Pendant que les rebelles du M23 continuent leur progression sur le front-Nord de la province du Nord-Kivu, le président Félix Tshisekedi a décidé d’opérer des changements majeurs au sein du commandement des Forces armées de la République démocratique du Congo (FARDC). A la tête de l’état-major générale des FARDC, le lieutenant-général Jules Banza Mwilambwe remplace le général d’armée Christian Tshiwewe.
Ce dernier a été nommé conseiller militaire du chef de l’État, selon la vague d’ordonnances lues dans la nuit de jeudi à vendredi à la télévision publique, RTNC.
Le général-major Christian Ndaywel, qui était le chef des renseignements militaires des Forces armées est nommé chef d’état-major de la force terrestre.
Un autre changement qui retient l’attention des analystes est celui opéré au sein du commandement du front nord, dans la région du Nord-Kivu où les FARDC luttent contre les rebelles du M23.
En effet, le général-major Chico Tshitambwe, qui était sous-chef d’état-major chargé des opérations et du renseignement, mais aussi commandant des opérations militaires contre les M23 dans le Nord-Kivu, est nommé commandant des forces armées pour la première zone de défense qui couvre Kinshasa, tout comme la région du Bandundu, confrontée à la milice Mobondo.
Le M23 (“Mouvement du 23 mars”) est une rébellion soutenue par le Rwanda. Elle a ressurgi en novembre 2021, et contrôle actuellement de larges portions du territoire congolais dans la province du Nord-Kivu.
Goma, capitale provinciale est encerclée depuis des mois par les rebelles
Plongées dans une misère noire, des milliers des déplacés vivent dans des camps de fortunes, construits dans la périphérie de cette ville d’environ 1,5 million d’habitants.

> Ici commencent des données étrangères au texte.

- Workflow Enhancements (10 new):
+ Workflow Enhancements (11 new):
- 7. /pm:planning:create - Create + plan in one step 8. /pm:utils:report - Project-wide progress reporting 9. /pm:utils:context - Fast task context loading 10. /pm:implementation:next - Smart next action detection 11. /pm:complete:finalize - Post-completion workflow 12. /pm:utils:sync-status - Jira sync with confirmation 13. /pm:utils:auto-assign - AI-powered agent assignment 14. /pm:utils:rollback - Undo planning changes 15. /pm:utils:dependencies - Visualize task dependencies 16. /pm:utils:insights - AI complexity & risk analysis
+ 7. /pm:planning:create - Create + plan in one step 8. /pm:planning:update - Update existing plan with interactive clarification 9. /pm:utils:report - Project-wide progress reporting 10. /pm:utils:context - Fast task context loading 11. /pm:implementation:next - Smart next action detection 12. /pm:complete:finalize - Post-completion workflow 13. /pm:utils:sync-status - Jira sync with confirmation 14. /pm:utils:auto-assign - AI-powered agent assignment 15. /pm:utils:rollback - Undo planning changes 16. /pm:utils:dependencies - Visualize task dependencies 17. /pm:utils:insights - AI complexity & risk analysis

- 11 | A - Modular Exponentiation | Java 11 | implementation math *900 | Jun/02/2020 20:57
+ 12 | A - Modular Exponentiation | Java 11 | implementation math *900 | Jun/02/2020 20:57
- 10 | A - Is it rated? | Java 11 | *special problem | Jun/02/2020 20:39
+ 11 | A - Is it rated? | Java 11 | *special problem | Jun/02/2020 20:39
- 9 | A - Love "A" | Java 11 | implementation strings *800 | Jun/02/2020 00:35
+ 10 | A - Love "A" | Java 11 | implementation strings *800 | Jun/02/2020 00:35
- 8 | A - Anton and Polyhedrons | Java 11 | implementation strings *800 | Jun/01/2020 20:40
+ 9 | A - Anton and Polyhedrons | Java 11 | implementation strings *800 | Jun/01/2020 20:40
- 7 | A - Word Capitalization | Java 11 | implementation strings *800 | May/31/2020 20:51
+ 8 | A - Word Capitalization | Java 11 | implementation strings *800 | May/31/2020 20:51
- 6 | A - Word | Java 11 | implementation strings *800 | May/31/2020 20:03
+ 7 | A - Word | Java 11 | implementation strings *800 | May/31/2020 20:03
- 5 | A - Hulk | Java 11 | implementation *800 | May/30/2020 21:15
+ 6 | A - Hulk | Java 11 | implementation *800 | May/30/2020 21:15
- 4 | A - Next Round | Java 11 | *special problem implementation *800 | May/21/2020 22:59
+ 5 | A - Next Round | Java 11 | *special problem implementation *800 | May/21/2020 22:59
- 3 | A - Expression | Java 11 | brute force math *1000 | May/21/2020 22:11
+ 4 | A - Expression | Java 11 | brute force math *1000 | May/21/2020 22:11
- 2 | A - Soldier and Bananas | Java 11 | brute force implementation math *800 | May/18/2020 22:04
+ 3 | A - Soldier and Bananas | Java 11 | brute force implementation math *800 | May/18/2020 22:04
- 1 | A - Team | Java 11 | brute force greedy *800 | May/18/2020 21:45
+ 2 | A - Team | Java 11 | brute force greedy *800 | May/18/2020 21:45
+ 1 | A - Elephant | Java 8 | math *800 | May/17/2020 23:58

La résurgence de la rébellion du M23 est à la base du grave conflit qui oppose aujourd’hui la RDC et le Rwanda voisin.
Les discussions entre Kinshasa et Kigali semblent être au point mort après l’échec enregistré dimanche à Luanda où la signature d’un accord de paix entre les deux États a été avortée en dernière minute.
Cette signature devait avoir lieu dans le cadre d’un sommet organisé à Luanda par le chef d’Etat angolais Joao Lourenço, médiateur désigné de l’Union africaine (UA) dans le conflit entre la RDC et le Rwanda.
La rencontre devrait réunir les président de la RDC et du Rwanda autour de leur homologue angolais.
Seul le président congolais Félix Tshisekedi avait fait le déplacement de Luanda.
Le président rwandais Paul Kagame a boycotté la rencontre, au motif que la RDC n’a pas accepté d’idée d’avoir des discussions directes avec la rébellion du M23. Pour Kinshasa, il est impossible de dialoguer avec ce groupe qualifié de “terroriste”.